Tuesday, October 15, 2002

So I've noticed something. I feel panic when I don't have enough to do, which leads me to feel that I'm forgetting something, and on top of that I feel panic when I can't remember something. I wonder what this means
I can never win. Just when it seems that maybe I have overcome something, another something that sucks comes and smashes me in my head. Well I'll have the universe know I'm done. I can't handle it anymore. Good things come to people who wait. Yeah, well whoever said that must have been like 80 cause the statement just doesn't seem to hold up in my 19 year old mind. Today I would like nothing more then to go around, screaming at the top of my lungs how much it hurts when I fail, how much it hurts when he ignores me, how much it hurts when the freshman on campus look at me like I don't matter. Gum on thier shoes. Gum on my shoes. Gum is cooler then I feel. I whine a lot. Sad. Gonna listen to Stevie and relate. I can listen to songs and relate to them bette then I can relate to people.
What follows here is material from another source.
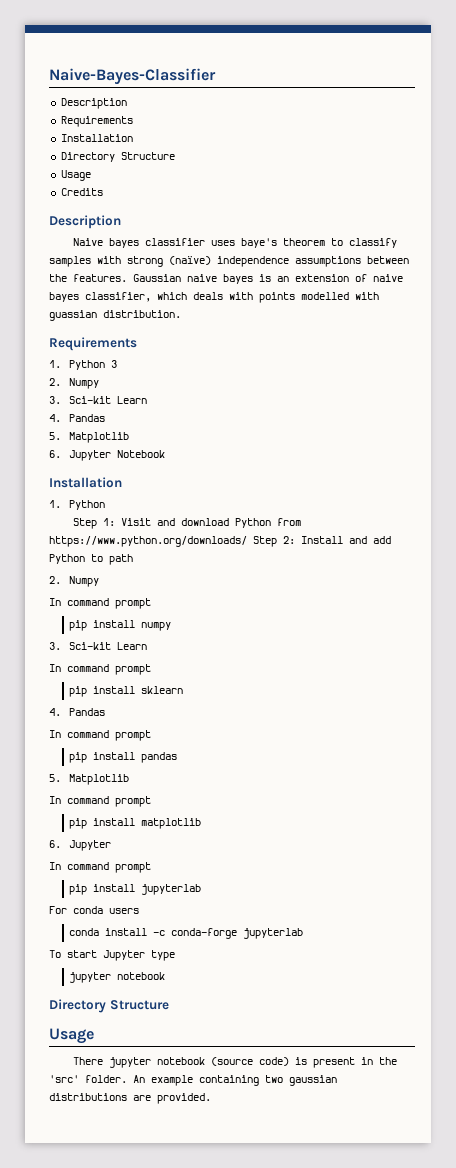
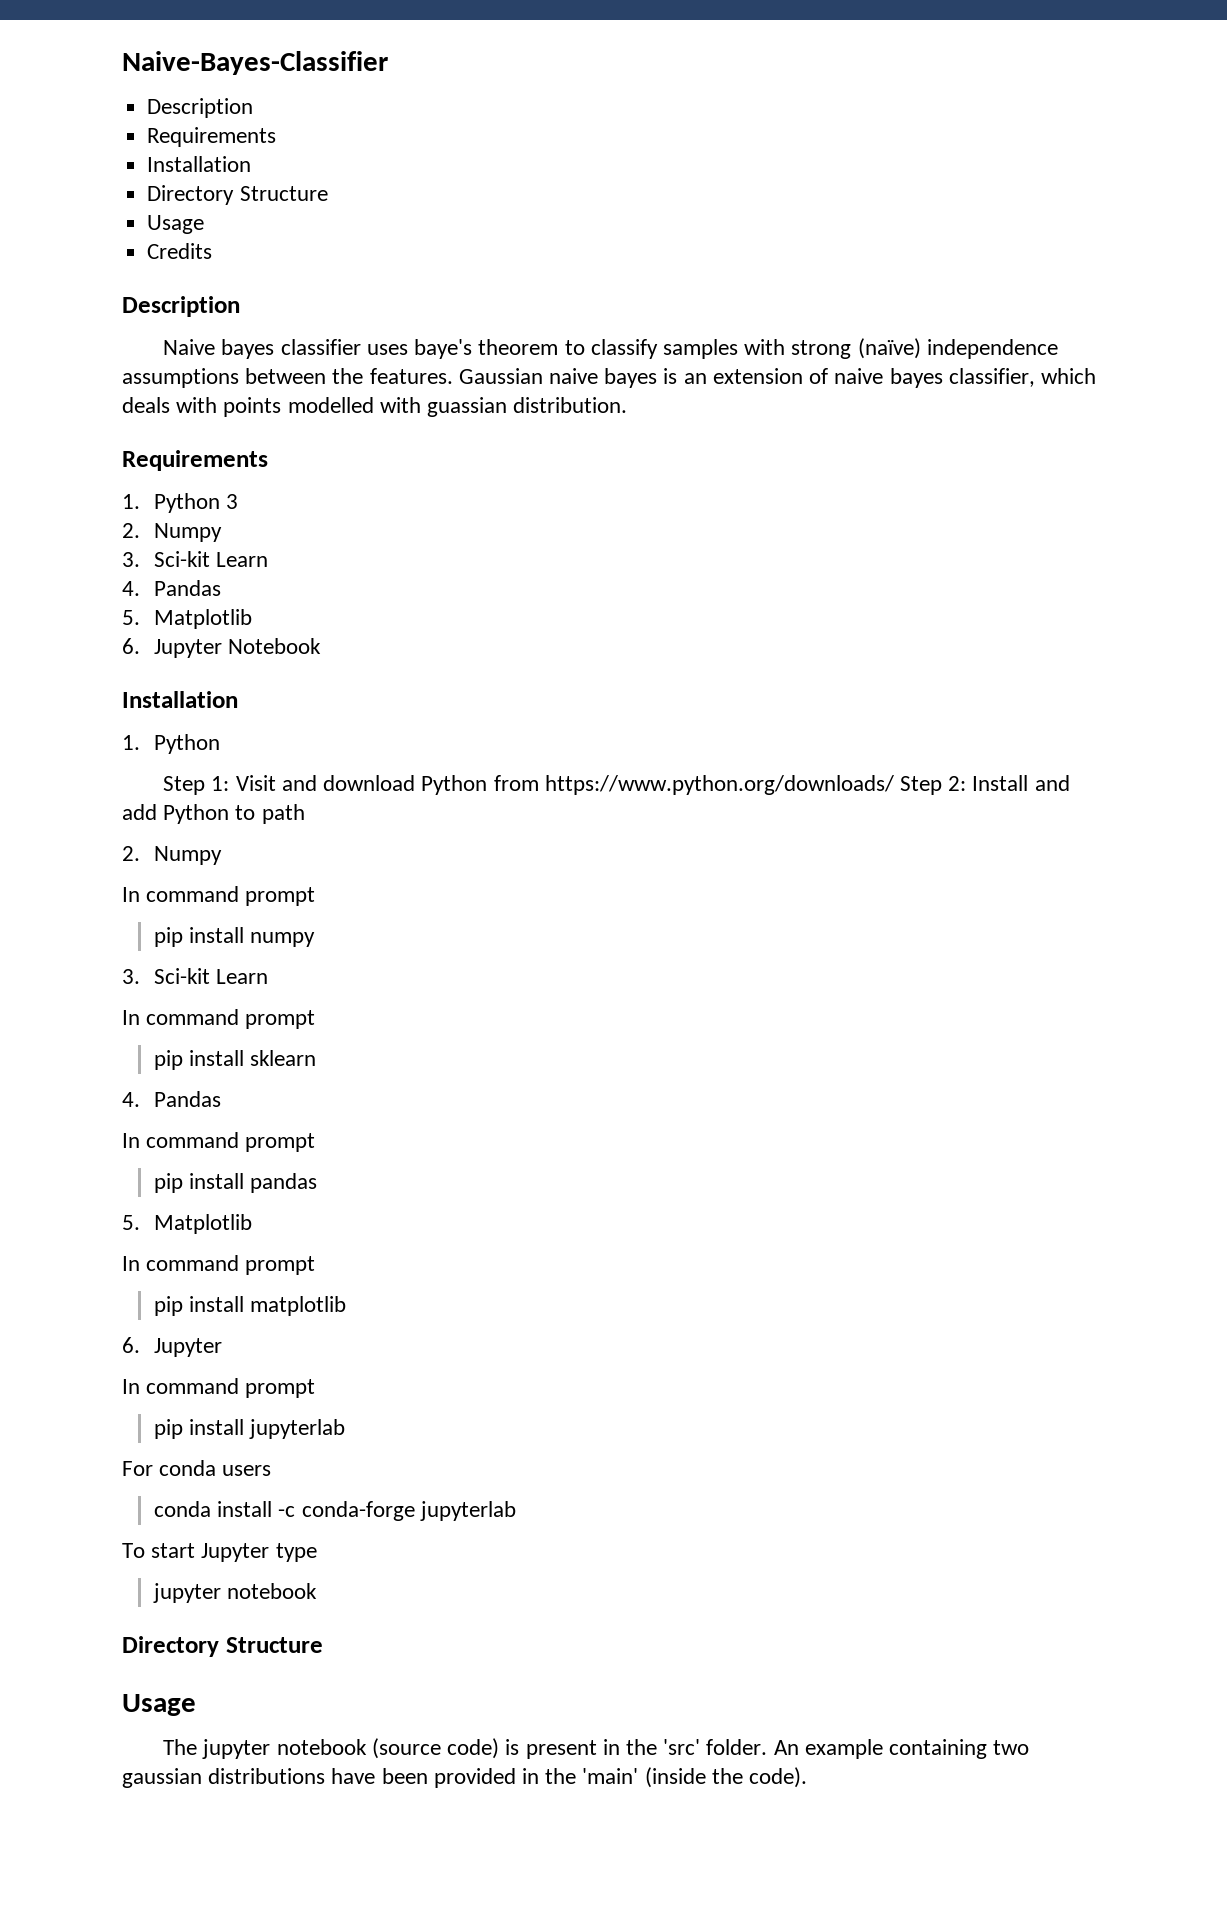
[72,1057,103,1065] There -> [163,1739,198,1755] The
[133,1093,211,1104] are provided. -> [331,1767,808,1788] have been provided in the 'main' (inside the code).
That seems wrong. This weekend I plan to go to a district meeting, go to the counsler, go play guitar, and see a movie with my uncle. How come this plan seems like every other weekened. How come my life falls into manoughtony, can't spell. I like this beacause only I have to understand what I'm thinking. Ha, wouldn't I like to know! I'm hiding from myself. Can't figure it out because that would be scary. Aaaaaaaaaaaaaaaaaaaaaaaahhhhhhhhhhhhhhhhhhhhhhhhhhhhhhhhhhhhhhhh!!!!!!!!!!!!!!!!!!!!!!!!!!!!!!!!!!!!!!!! Hey, if I can't do it in real life I'm gonna do it here. I sound like one of those mad kids I could never understand in highschool, guess that shows me how much we are alike. Different.

Monday, October 14, 2002

So I'm in the room with my friends so I'm not going to mention any names but he's always on my mind. Damn!! I try not to watch him trapes always across my mind but he manages to find a way. So I think I want to have my first relationship with him, but it's so not a possibility that it's made me cry. Whatever!! People make me mad now I'm on a totatly different subject. Is Spanish a wussy languge, and if that's true am I stupid because I am learing it. I've got to stop comparing myself. If I don't I will never feel good. I want to feel good. About me, about my body, about my ability. Can't stand my own hopelessness. Is she a horrible person, that's what my friend is asking me right now. I don't think so? Am I? I don't know, I try and tell myself, "Ellie you are great!" Usually dosen't work. I like Pralines and Cream Ice cream, I wonder what that says about my personality, maybe it means I'm cool. Can't stop writting. Ok maybe I'm done. Not gonna give up. I'm gonna keep going in life, gonna keep moving, gonna keep loving, gonna keep helping, gonna keep making something work or at least try to, gonna keep...Ahhhh!!! Hard. I think my brain came together today in American Experience class. I can use things from other classes to explain things in new classes. Can't wait to keep learning.

Saturday, October 12, 2002

Hmmm? So what do you say when you don't know what's going on.